> [Try it]: Using the data below, find how many lines include the word "weight" and report that figure alone.

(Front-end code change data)
+---+

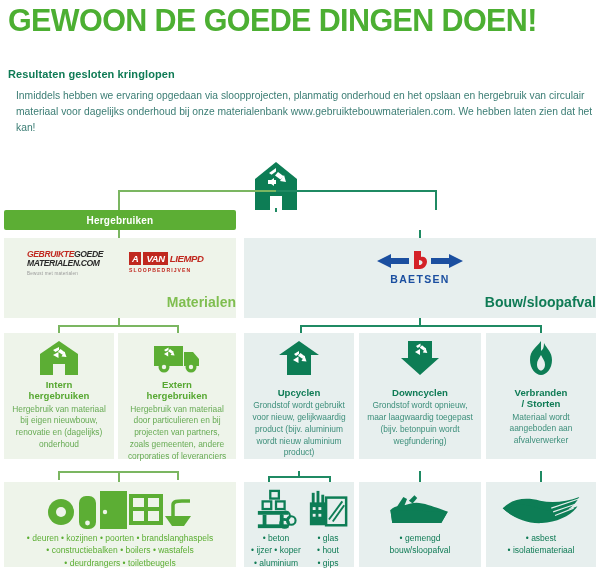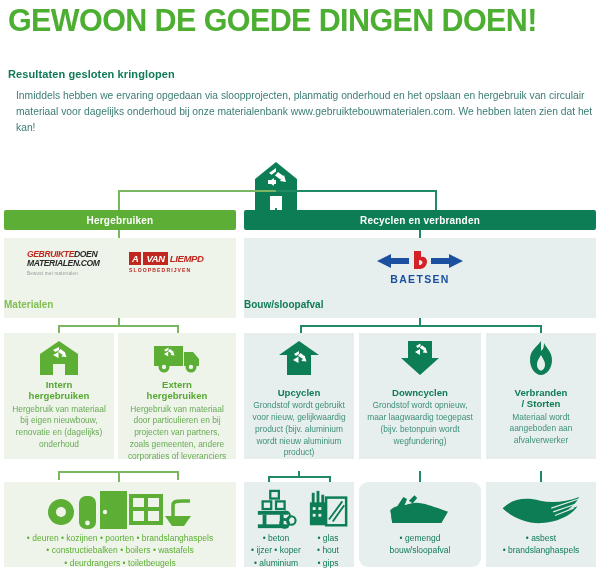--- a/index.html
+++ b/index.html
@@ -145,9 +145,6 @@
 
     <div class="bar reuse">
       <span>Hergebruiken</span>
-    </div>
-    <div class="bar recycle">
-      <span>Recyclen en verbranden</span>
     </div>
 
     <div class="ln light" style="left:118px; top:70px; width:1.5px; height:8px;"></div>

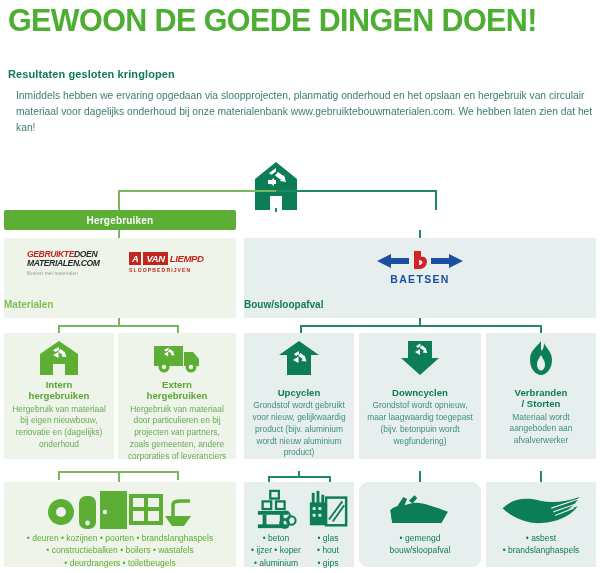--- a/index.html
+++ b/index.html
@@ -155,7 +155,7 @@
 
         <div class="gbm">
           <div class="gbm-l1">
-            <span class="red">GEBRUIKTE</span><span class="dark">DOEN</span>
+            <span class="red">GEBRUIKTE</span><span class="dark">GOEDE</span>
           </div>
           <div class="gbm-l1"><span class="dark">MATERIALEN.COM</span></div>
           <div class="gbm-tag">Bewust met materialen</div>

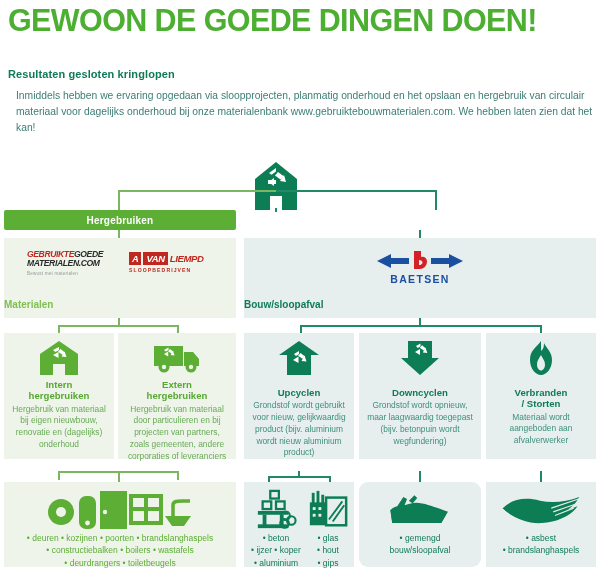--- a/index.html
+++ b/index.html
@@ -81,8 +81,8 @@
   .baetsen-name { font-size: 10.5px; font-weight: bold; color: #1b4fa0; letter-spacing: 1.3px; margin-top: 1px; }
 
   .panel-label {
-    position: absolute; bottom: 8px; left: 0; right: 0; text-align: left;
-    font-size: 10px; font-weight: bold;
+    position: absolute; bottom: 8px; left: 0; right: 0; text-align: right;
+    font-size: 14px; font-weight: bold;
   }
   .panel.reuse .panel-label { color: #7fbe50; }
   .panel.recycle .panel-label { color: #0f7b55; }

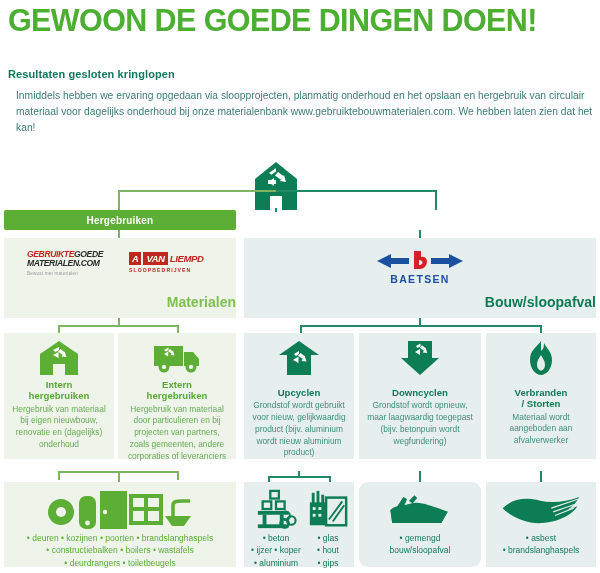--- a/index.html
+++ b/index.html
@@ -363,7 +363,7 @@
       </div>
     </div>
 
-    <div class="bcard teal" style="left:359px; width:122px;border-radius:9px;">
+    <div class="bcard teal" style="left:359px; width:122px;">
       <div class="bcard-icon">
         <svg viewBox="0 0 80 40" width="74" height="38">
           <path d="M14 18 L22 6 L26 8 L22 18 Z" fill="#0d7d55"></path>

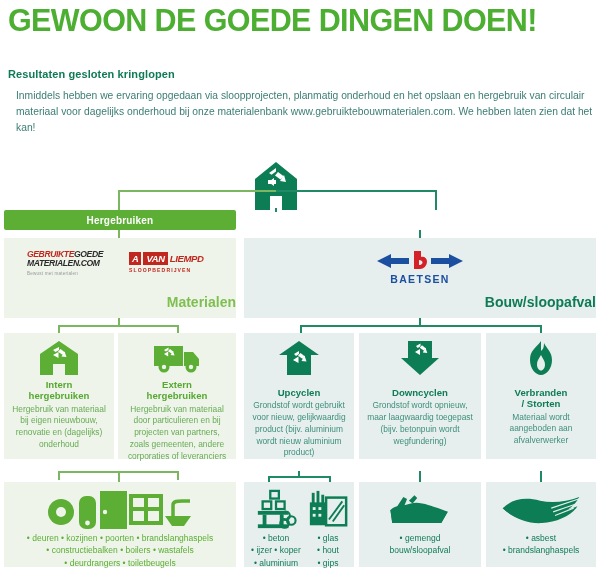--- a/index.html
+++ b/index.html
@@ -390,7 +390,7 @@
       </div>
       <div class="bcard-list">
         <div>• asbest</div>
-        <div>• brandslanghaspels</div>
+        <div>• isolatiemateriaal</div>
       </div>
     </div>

+---+

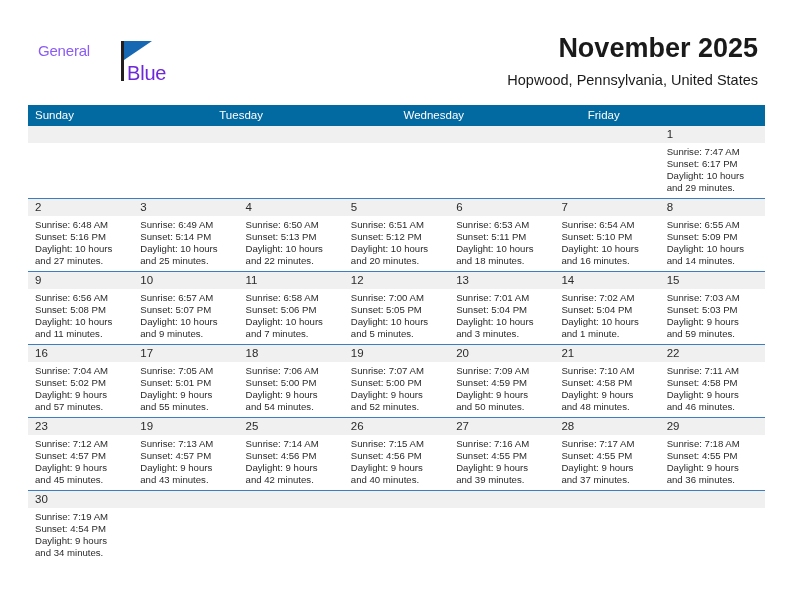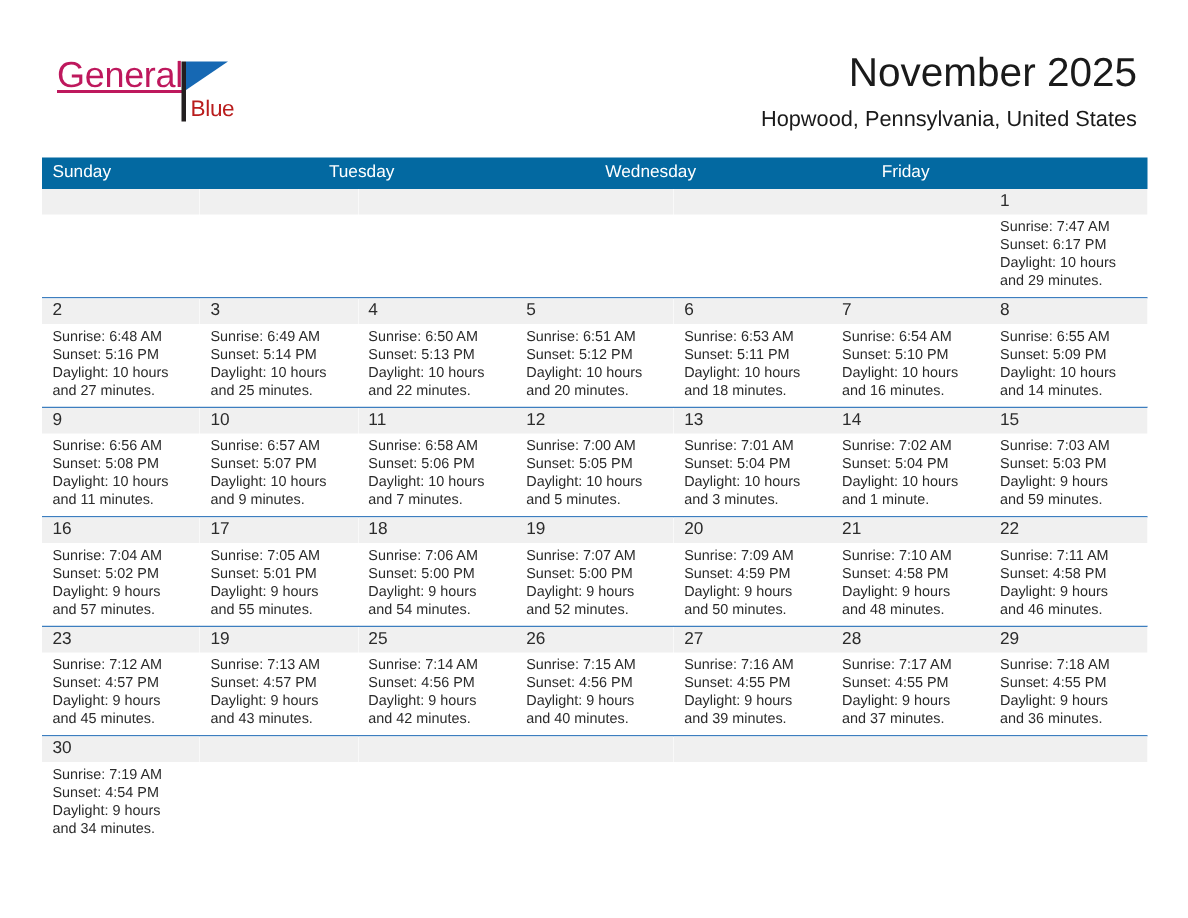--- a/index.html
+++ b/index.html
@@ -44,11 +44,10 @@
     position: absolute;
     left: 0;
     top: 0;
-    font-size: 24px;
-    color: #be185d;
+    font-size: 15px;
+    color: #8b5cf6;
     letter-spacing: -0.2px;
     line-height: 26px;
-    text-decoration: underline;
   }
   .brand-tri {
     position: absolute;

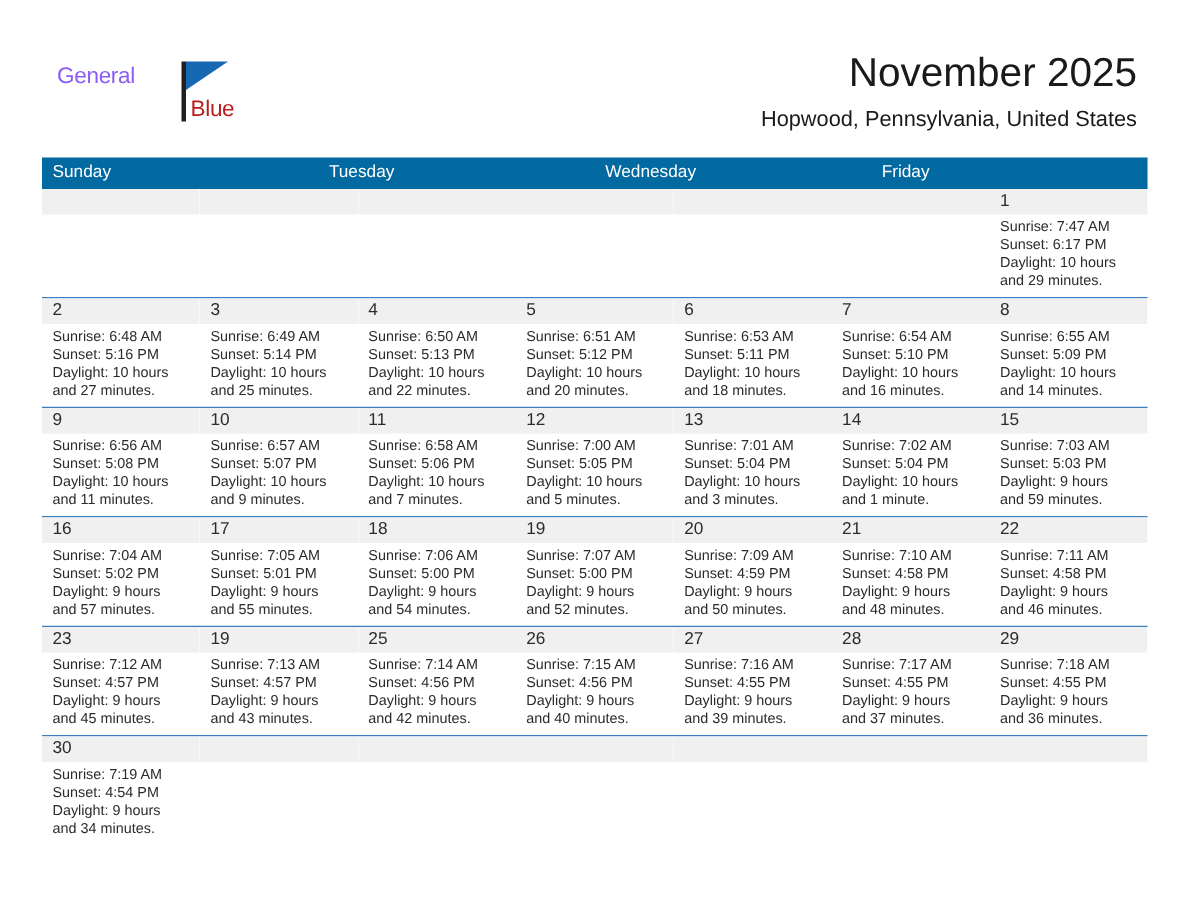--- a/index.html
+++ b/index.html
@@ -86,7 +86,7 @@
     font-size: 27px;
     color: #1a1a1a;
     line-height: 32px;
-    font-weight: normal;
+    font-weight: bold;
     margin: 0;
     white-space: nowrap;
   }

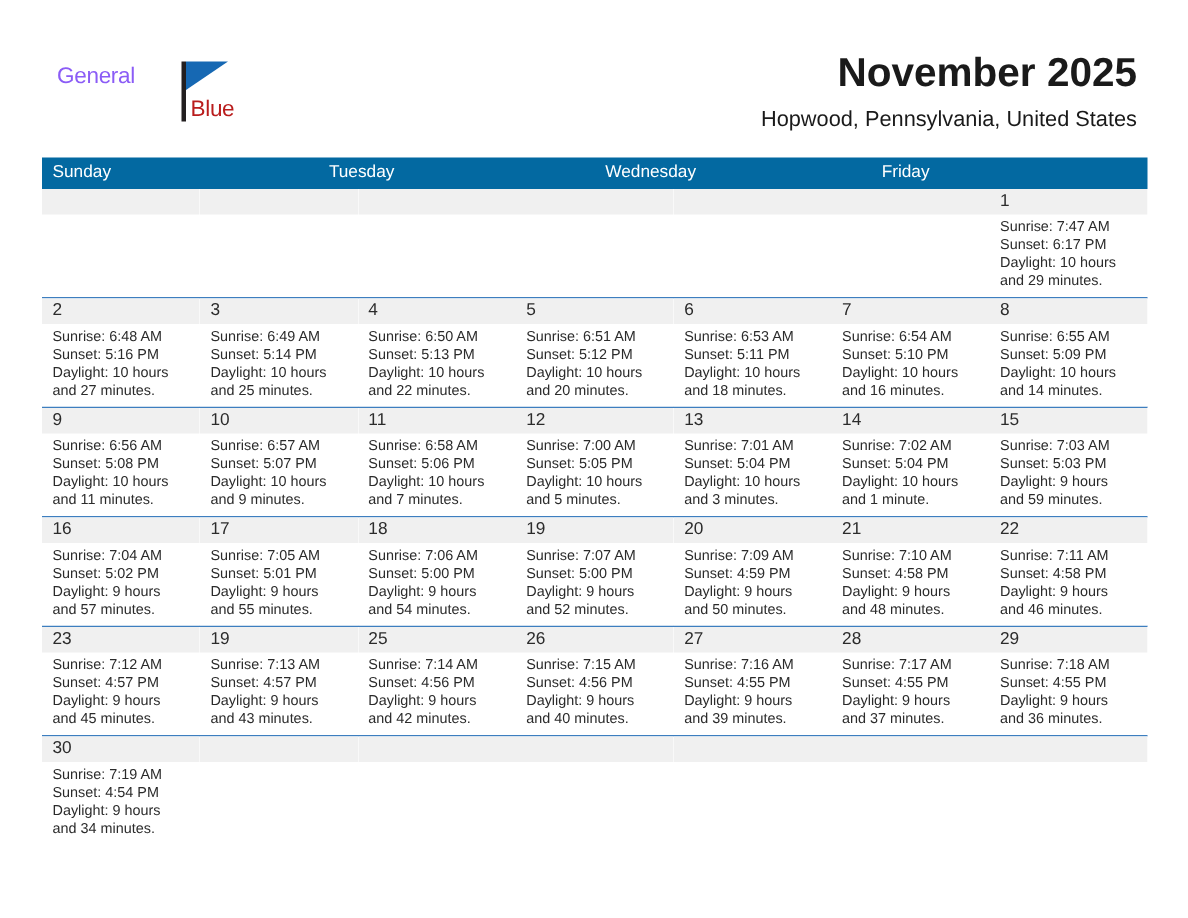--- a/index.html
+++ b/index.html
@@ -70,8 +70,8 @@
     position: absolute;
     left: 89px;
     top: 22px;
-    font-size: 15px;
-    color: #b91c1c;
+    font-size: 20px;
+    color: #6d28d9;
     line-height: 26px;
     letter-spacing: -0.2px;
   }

+---+

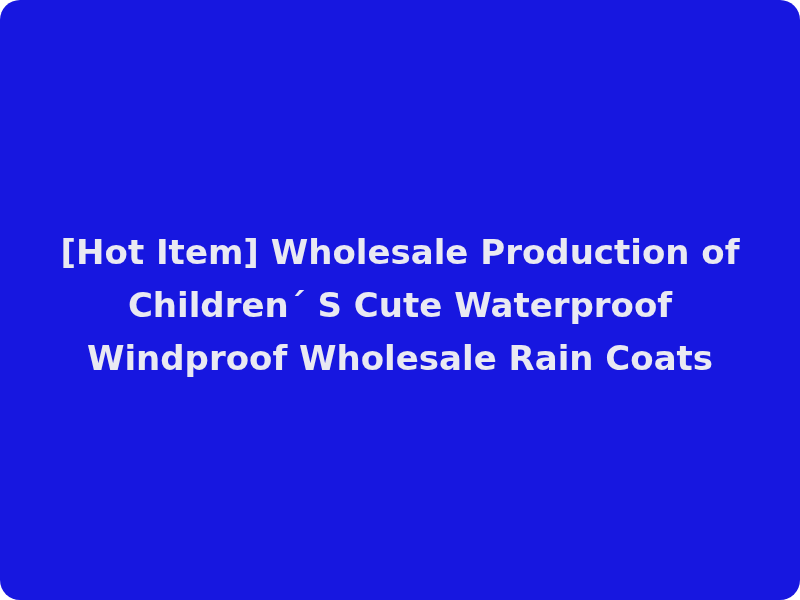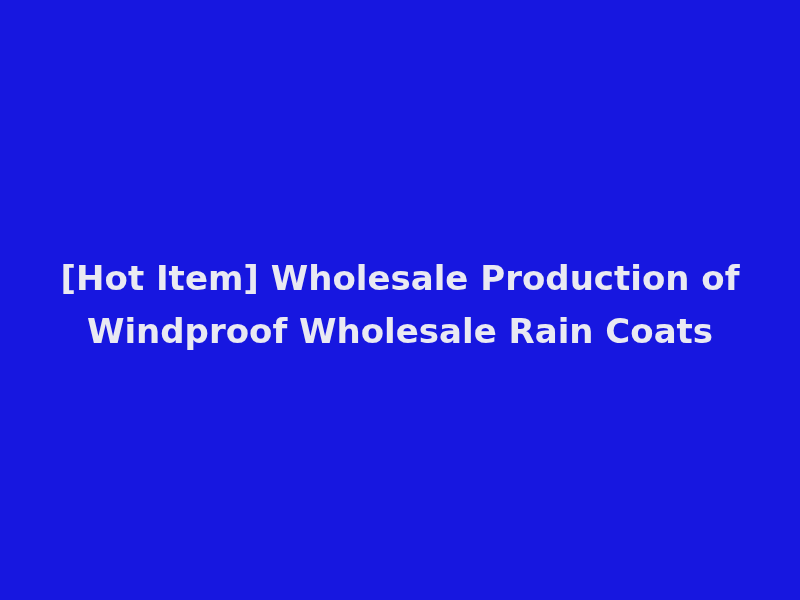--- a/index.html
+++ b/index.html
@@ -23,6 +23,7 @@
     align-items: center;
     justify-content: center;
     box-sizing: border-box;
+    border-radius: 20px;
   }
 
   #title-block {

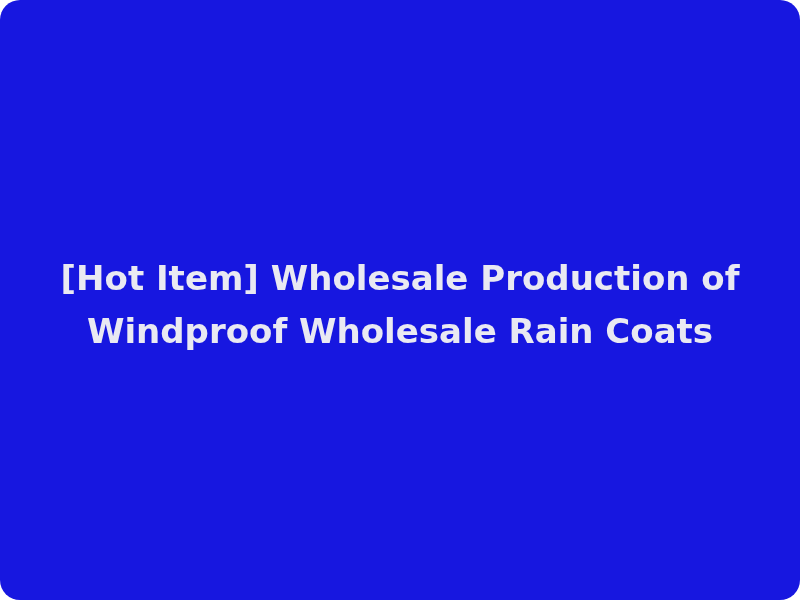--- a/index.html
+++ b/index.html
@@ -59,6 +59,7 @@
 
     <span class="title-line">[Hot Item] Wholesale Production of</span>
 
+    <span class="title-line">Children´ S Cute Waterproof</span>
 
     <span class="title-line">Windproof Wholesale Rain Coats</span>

+---+

> [Finished task]: 5